The activity has been attributed to a China-linked group known as the Smishing Triad, which is known to flood mobile devices with fraudulent toll violation and package misdelivery notices to trick users into taking immediate action and providing sensitive information.
These campaigns have proven to be lucrative, allowing the threat actors to make more than $1 billion over the last three years, according to a recent report from The Wall Street Journal.
In a report published earlier this week, Fortra said phishing kits associated with the Smishing Triad are being used to increasingly target brokerage accounts to obtain banking credentials and authentication codes, with attacks targeting these accounts witnessing a fivefold jump in the second quarter of 2025 compared to the same period last year.
“Once compromised, attackers manipulate stock market prices using ‘ramp and dump’ tactics,” security researcher Alexis Ober said. “These methods leave almost no paper trail, further heightening the financial risks that arise from this threat.”

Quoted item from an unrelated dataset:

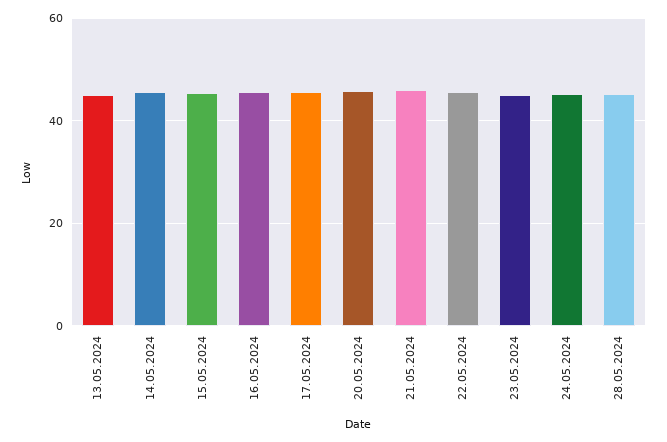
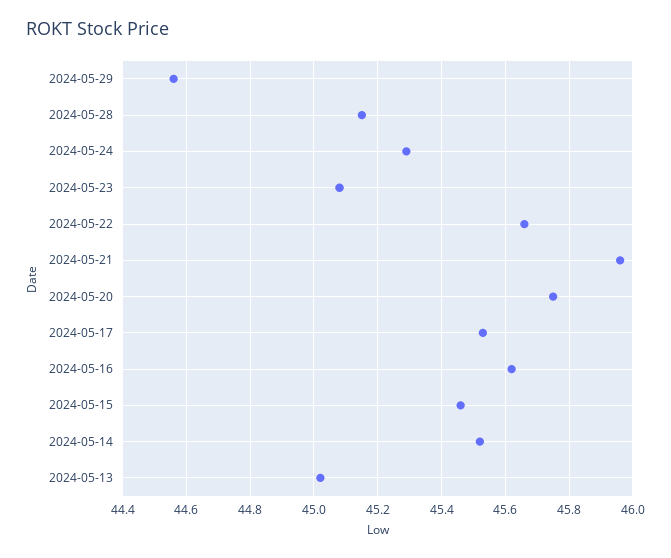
2024-05-29: none -> 44.55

The adversarial collective is said to have evolved from a dedicated phishing kit purveyor into a “highly active community” that brings together disparate threat actors, each of whom plays a crucial role in the phishing-as-a-service (PhaaS) ecosystem.
This includes phishing kit developers, data brokers (who sell target phone numbers), domain sellers (who register disposable domains for hosting the phishing sites), hosting providers (who provide servers), spammers (who deliver the messages to victims at scale), liveness scanners (who validate phone numbers), and blocklist scanners (who check the phishing domains against known blocklists for rotation).
The PhaaS ecosystem of the Smishing Triad
Unit 42’s analysis has revealed that nearly 93,200 of the 136,933 root domains (68.06%) are registered under Dominet (HK) Limited, a registrar based in Hong Kong. Domains with the prefix “com” account for a significant majority, although there has been an increase in the registration of “gov” domains in the past three months.
Of the identified domains, 39,964 (29.19%) were active for two days or less, 71.3% of them were active for less than a week, 82.6% of them were active for two weeks or less, and less than 6% had a lifespan beyond the first three months of their registration.
“This rapid churn clearly demonstrates that the campaign’s strategy relies on a continuous cycle of newly registered domains to evade detection,” the cybersecurity company noted, adding the 194,345 fully qualified domain names (FQDNs) used in the resolve to as many as 43,494 unique IP addresses, most of which are in the U.S. and hosted on Cloudflare (AS13335).
Some of the other salient aspects of the infrastructure analysis are below –
- The U.S. Postal Service (USPS) is the single most impersonated service with 28,045 FQDNs.
- Campaigns using toll services lures are the most impersonated category, with about 90,000 dedicated phishing FQDNs.
- The attack infrastructure for domains generating the largest volume of traffic is located in the U.S., followed by China and Singapore.
- The campaigns have mimicked banks, cryptocurrency exchanges, mail and delivery services, police forces, state-owned enterprises, electronic tolls, carpooling applications, hospitality services, social media, and e-commerce platforms in Russia, Poland, and Lithuania.
In phishing campaigns impersonating government services, users are often redirected to landing pages that claim unpaid toll and other service charges, in some cases even leveraging ClickFix lures to trick them into running malicious code under the pretext of completing a CAPTCHA check.
“The smishing campaign impersonating U.S. toll services is not isolated,” Unit 42 said. “It is instead a large-scale campaign with global reach, impersonating many services across different sectors. The threat is highly decentralized. Attackers are registering and churning through thousands of domains daily.”